The Mining Board shall consider every application so forwarded, and may either decline to make any recommendation thereon, in which event it shall so inform the applicant, or may determine to recommend the grant of a mineral title of the kind applied for in respect of the land and on the conditions stated in the recommendation which may include conditions of the type referred to in sub-section (3) of section 8 and sub-section (3) of section 14. The recommendation shall be in writing and shall be forwarded to the Principal Chief or Ward Chief within whose jurisdiction the land in question falls accompanied (in the case of a recommendation for the grant of a prospecting lease or mining lease) by a written statement of the Mining Board's reasons for the recommendation, provided that no recommendation for the grant of a prospecting lease or mining lease shall be so forwarded unless the Mining Board shall have received from the applicant written approval of the terms of the lease which the recommendation purposes shall be granted.
(a) Upon receipt of the application and the recommendation of the Mining Board thereon the Principal Chief or Ward Chief concerned shall consider them and.
7
shall consult with all those Chiefs within the area of jurisdiction of each of whom any part of the land in question falls. If upon such consultation it shall appear to the Principal Chief or Ward Chief that a majority of those consulted approve of the grant of the application in terms of the recommendation he shall grant it accordingly; but if it shall appear to him that such majority,
disapprove the grant he shall then, in his discretion.......
(i) grant the application in terms of the recommendation, or
(ii) refuse the application, or
(iii) refer the matter back to the Mining Board for its recommendation upon any alterations which that Chief may propose.
If the application is granted in terms of item (i) of paragraph (a), the Principal Chief or Ward Chief concerned shall declare
accordingly to the Mining Board, which shall inform the applicant and shall forthwith cause the relevant mineral title to be prepared. Upon the provision by the applicant of any guarantees or other instruments which the terms of the mineral title may require, it shall be signed by or on behalf of the King and the applicant in manner prescribed by paragraph (b) of sub-section (6) of section 24 and registered as so prescribed.

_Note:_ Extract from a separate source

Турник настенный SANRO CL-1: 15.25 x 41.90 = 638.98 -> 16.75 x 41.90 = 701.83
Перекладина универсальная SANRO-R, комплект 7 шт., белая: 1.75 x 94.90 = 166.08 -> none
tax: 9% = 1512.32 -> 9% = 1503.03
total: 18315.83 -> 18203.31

If the aplication is refused in terms of item (ii) of paragraph (a), the Principal Chief or Ward Chief concerned shall declare
accordingly to the Mining Board which shall inform the applicant.
If the matter is referred back in terms of item (iii) of paragraph (a), the Mining Board shall consider the reference and, after
consultation with the applicant, either withdraw the recommendation (which shall then lapse) or submit a revised recommendation in respect of which the provisions of sub-section (3) and paragraphs (a), (b) and (c) of this sub-section excluding sub-paragraph (iii) of paragraph (a) shall again mutatis mutandis apply."
8
Section 5 of the Mining Rights Act provided for the establishment of a Mining Board and further provided that until such Board was established, its functions would be performed by the Cabinet. It is common cause that a Mining Board was not established. The parties were furthermore ad idem that during the Lekhanya Government the Council of Ministers was regarded as the Mining Board:
Mr. Wallis, who appeared on behalf of SDM in this Court, accepted that, while the 1966 Constitution remained in force, the requirements under section 6 of the Mining Rights Act that the Mining Board recommend the grant and that the relevant Chiefs consider the application and the Mining Board's recommendation, were peremptory requirements. However, as has already been mentioned, he submitted that the peremptory nature of these requirements was nullified under the constitutional dispensations ushered in by the coups of 1970 and 1986. Indeed, he contended that the whole of section 6 was set at nought under those dispensations.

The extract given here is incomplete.